Cardinal Alfonso Lopez Trujillo, who helped lead the Vatican's campaign against abortion and insisted condoms do not prevent transmission of the AIDS-causing virus, has died.
/ Source: The Associated Press

Cardinal Alfonso Lopez Trujillo, a Colombian prelate who helped lead the Vatican's campaign against abortion and insisted condoms do not prevent transmission of the AIDS-causing virus, has died in a Rome hospital, one of his assistants said Sunday. He was 72.

Lopez Trujillo died Saturday night at the Pius XI private clinic, where he had been admitted for tests on March 17, Monsignor Jorge Raigosa said.

He died after suffering cardiac arrest following various medical complications over several weeks that had put the cardinal in intensive care at times, said Raigosa, declining to elaborate.

Vatican Radio said the cardinal had been hospitalized for "grave health problems."

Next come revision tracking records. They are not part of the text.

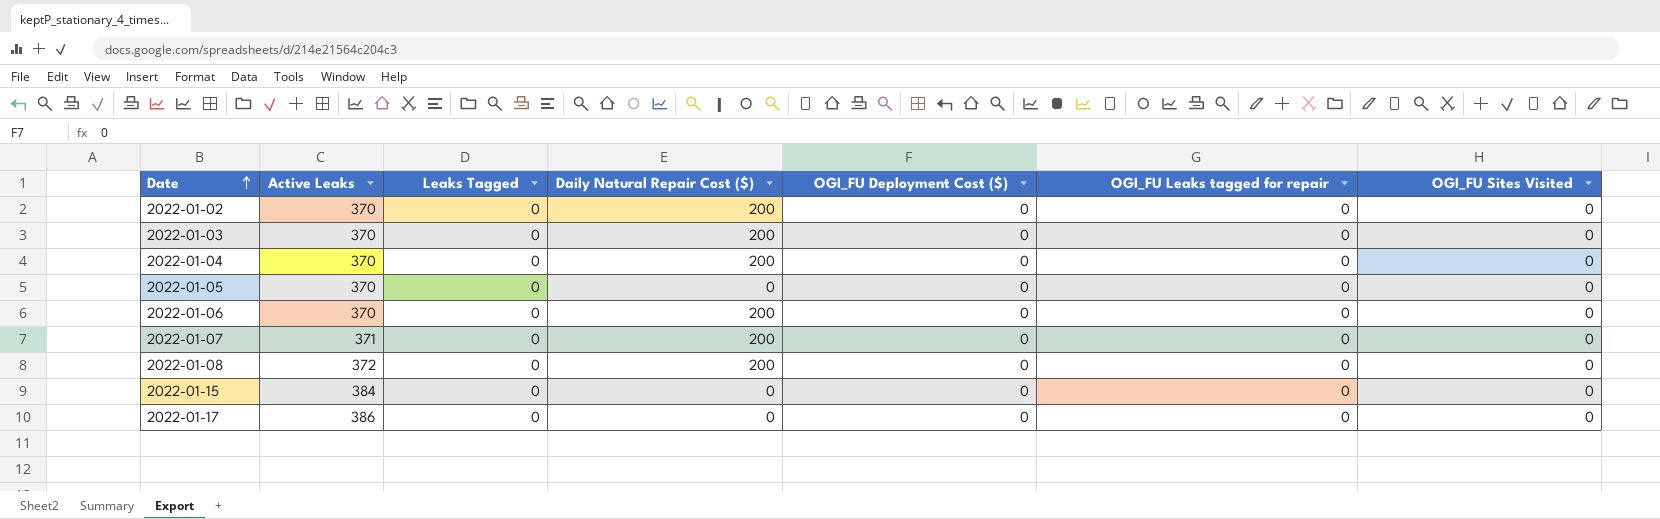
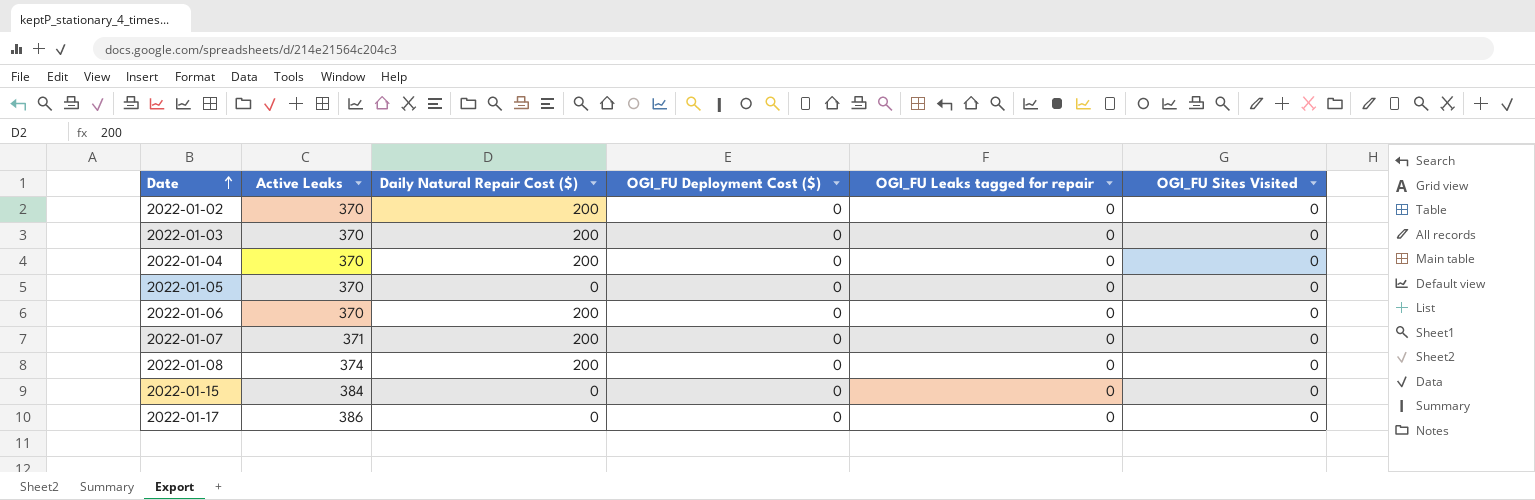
column Leaks Tagged | position: 3 -> none
2022-01-08 | Active Leaks: 372 -> 374

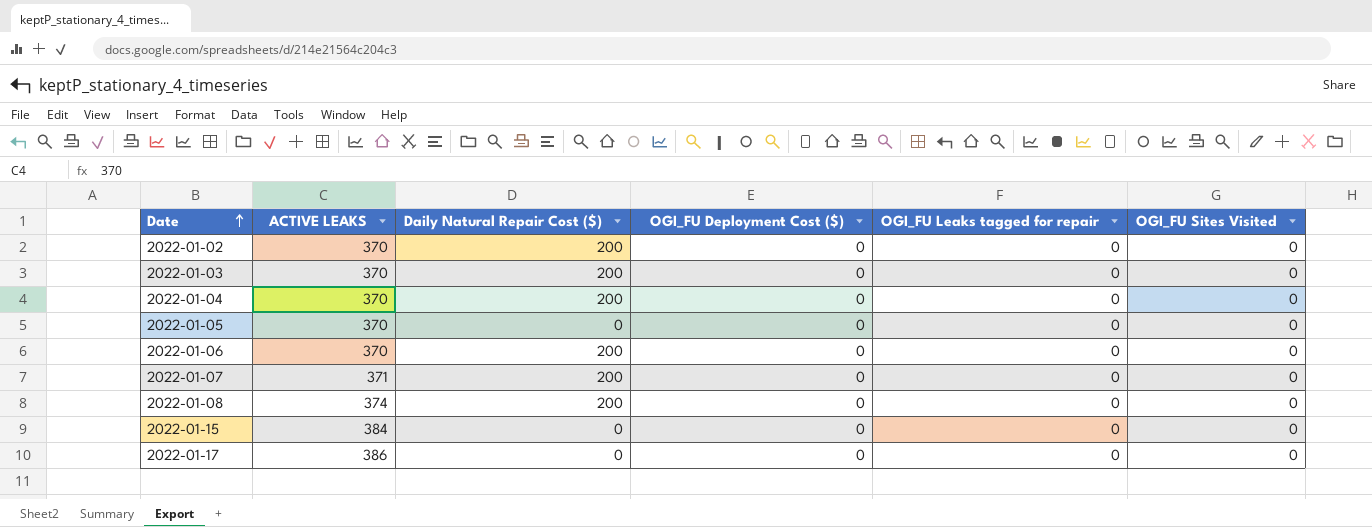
column name: Active Leaks -> ACTIVE LEAKS

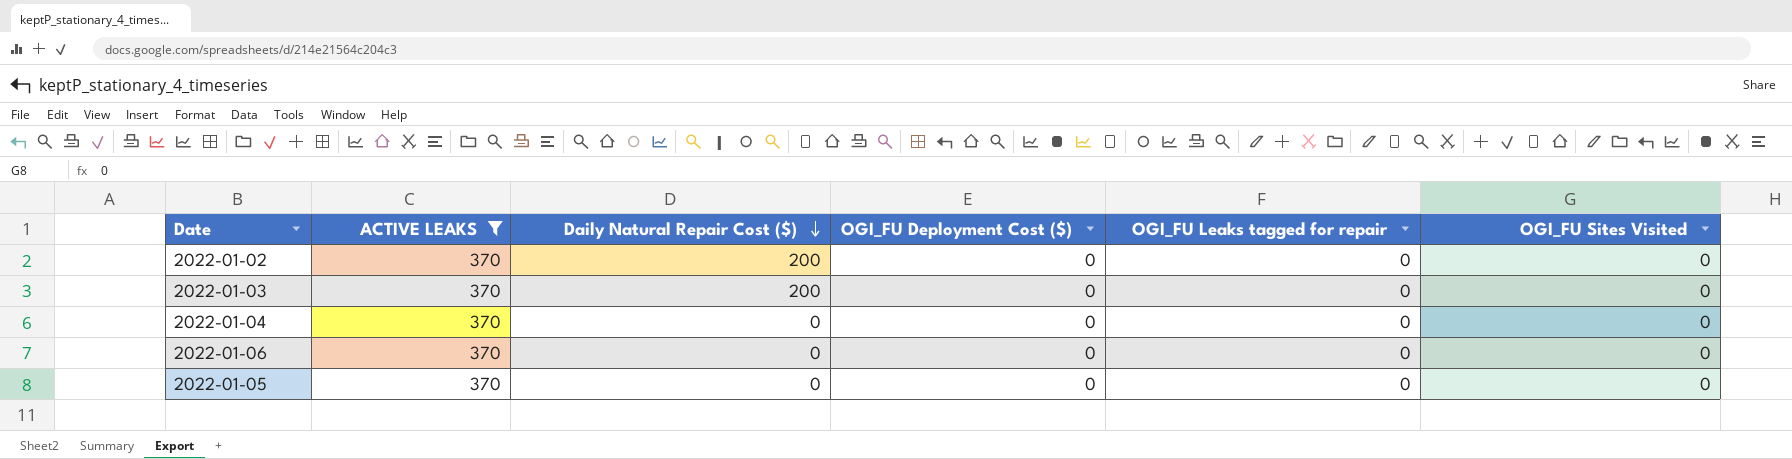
filter: none -> ACTIVE LEAKS = 370
row order: Date ascending -> Daily Natural Repair Cost ($) descending
2022-01-04 | Daily Natural Repair Cost ($): 200 -> 0
2022-01-06 | Daily Natural Repair Cost ($): 200 -> 0

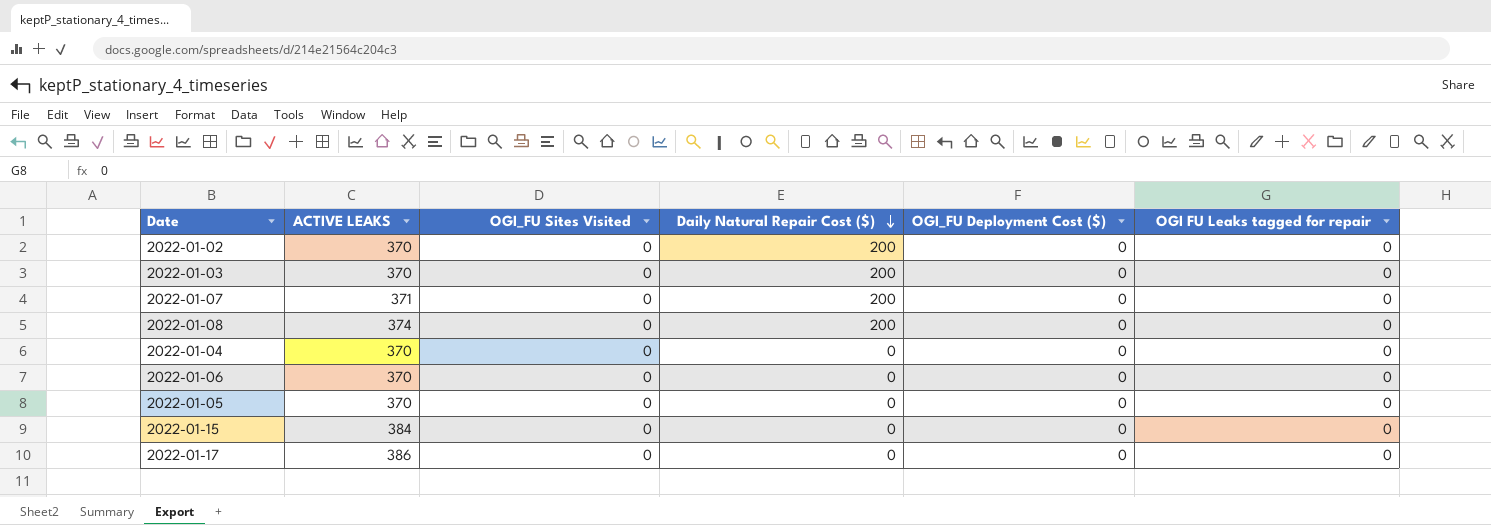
filter: ACTIVE LEAKS = 370 -> none
column OGI_FU Sites Visited | position: 6 -> 3
column name: OGI_FU Leaks tagged for repair -> OGI FU Leaks tagged for repair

A year ago, Lopez Trujillo traveled to Mexico to kick off the Roman Catholic Church's aggressive campaign against plans in the predominantly Catholic country to legalize abortion. Catholic teaching forbids abortion as a grave sin.

The cardinal inaugurated an international anti-abortion conference in Mexico City by celebrating Mass in the Basilica of the Virgin of Guadalupe, the most important Catholic shrine in the Americas.

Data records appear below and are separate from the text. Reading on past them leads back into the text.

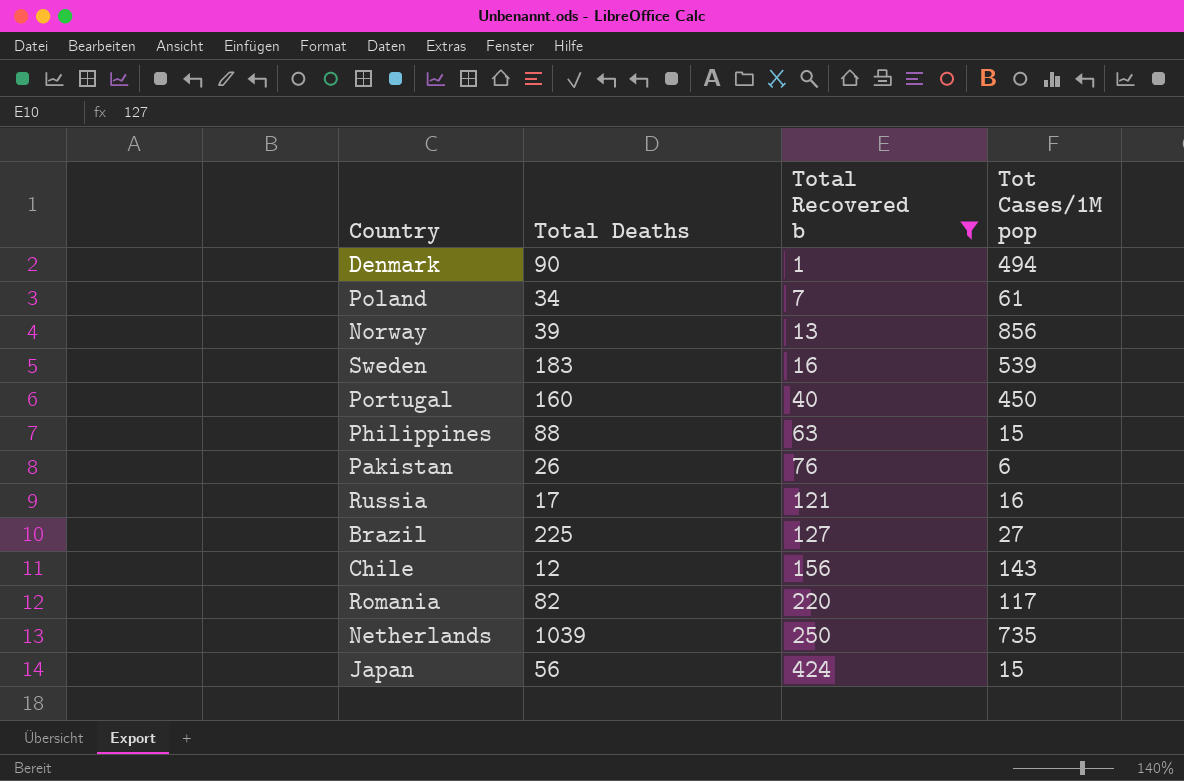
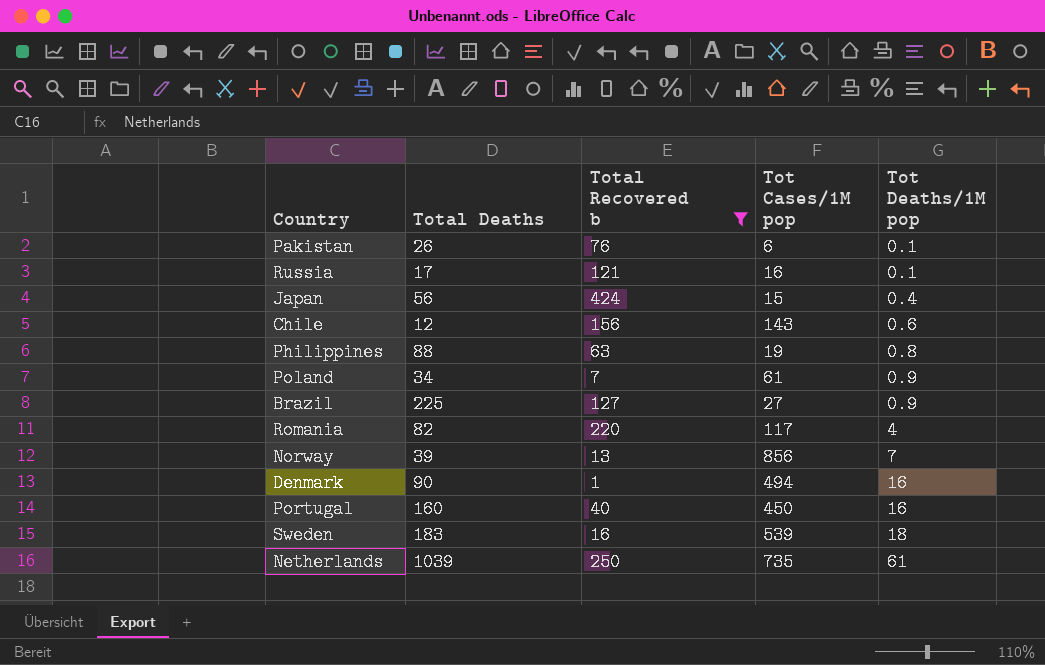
row order: Total Recovered b ascending -> Tot Deaths/1M pop ascending
column Tot Deaths/1M pop | position: none -> 5
Philippines | Tot Cases/1M pop: 15 -> 19

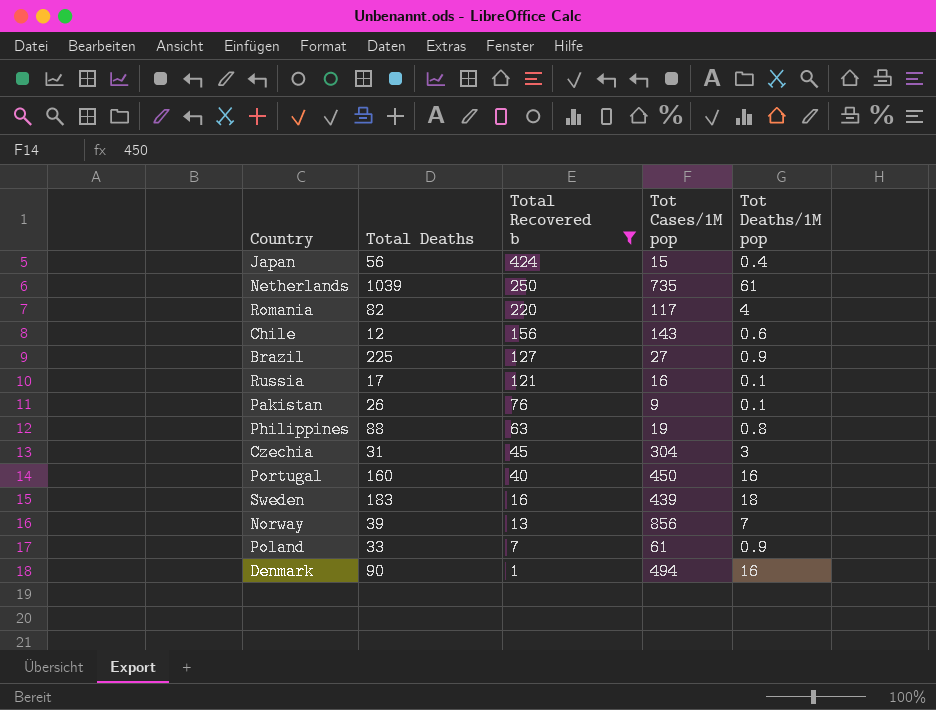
row order: Tot Deaths/1M pop ascending -> Total Recovered b descending
Pakistan | Tot Cases/1M pop: 6 -> 9
row Czechia: none -> 31 | 45 | 304 | 3
Sweden | Tot Cases/1M pop: 539 -> 439
Poland | Total Deaths: 34 -> 33

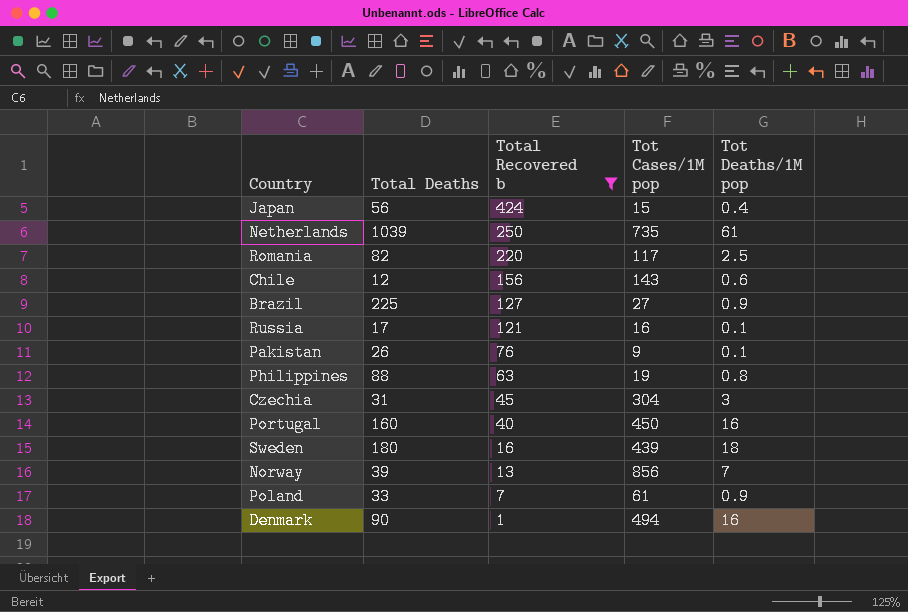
Romania | Tot Deaths/1M pop: 4 -> 2.5
Sweden | Total Deaths: 183 -> 180

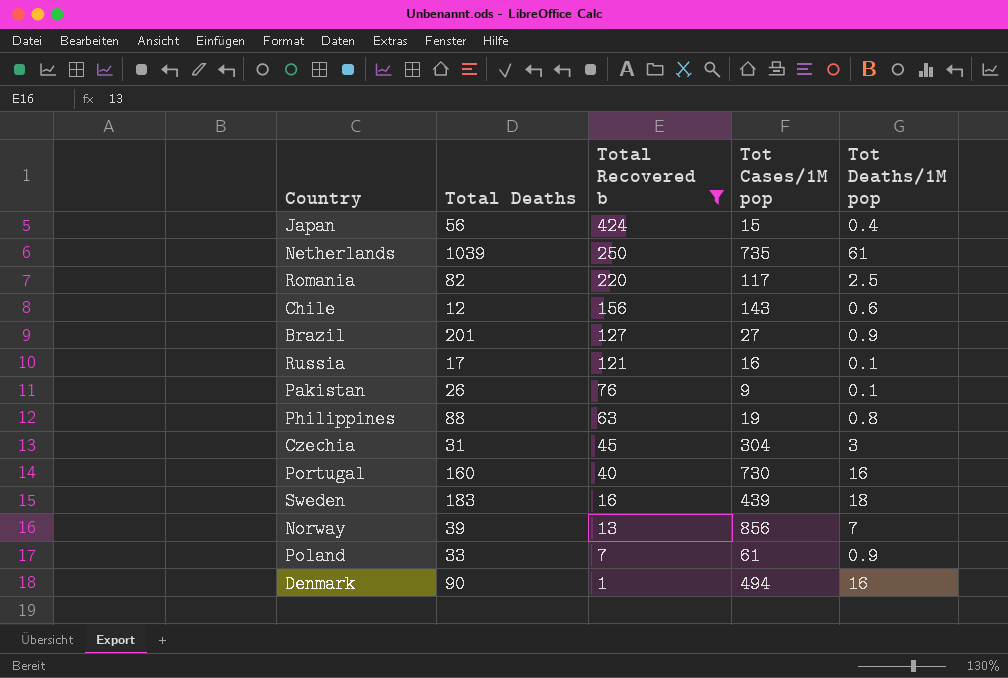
Brazil | Total Deaths: 225 -> 201
Portugal | Tot Cases/1M pop: 450 -> 730
Sweden | Total Deaths: 180 -> 183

Lopez Trujillo made headlines in 2003 for saying that condoms do not prevent HIV/AIDS. He contended that condoms might even help spread HIV/AIDS through a false sense of security.

The cardinal headed the Vatican's Pontifical Council for the Family since 1990.

Priests for Life, an organization which seeks to end abortion and euthanasia, hailed Lopez Trujillo as "one of the Church's strongest advocates for the dignity of the human person and the family."

"He knew and often said that the Church's pro-life stance was not just a teaching, but a battle," said the Rev. Frank Pavone, Priests for Life national director, in a statement.

Born in 1935 in Villahermosa, Colombia, Lopez Trujillo moved with his family when he was a young boy to Bogota, the South American country's capital. While a university student, he decided to attend a seminary, and later received a philosophy degree from Rome's prestigious Angelicum university.

Lopez Trujillo was ordained a priest in 1960 and made a bishop in 1971 by Pope Paul VI. He later headed the Latin American bishops' conference, CELAM.

He was archbishop of Medellin in 1979 when Pope John Paul II attended a CELAM conference, and in 1983, was elevated to cardinal's rank by the pontiff.

With Lopez Trujillo's death, the number of cardinals eligible to elect a pontiff drops to 118, Vatican Radio said.

Raigosa said that Pope Benedict XVI was expected to celebrate a funeral Mass for the cardinal at the Vatican on Wednesday.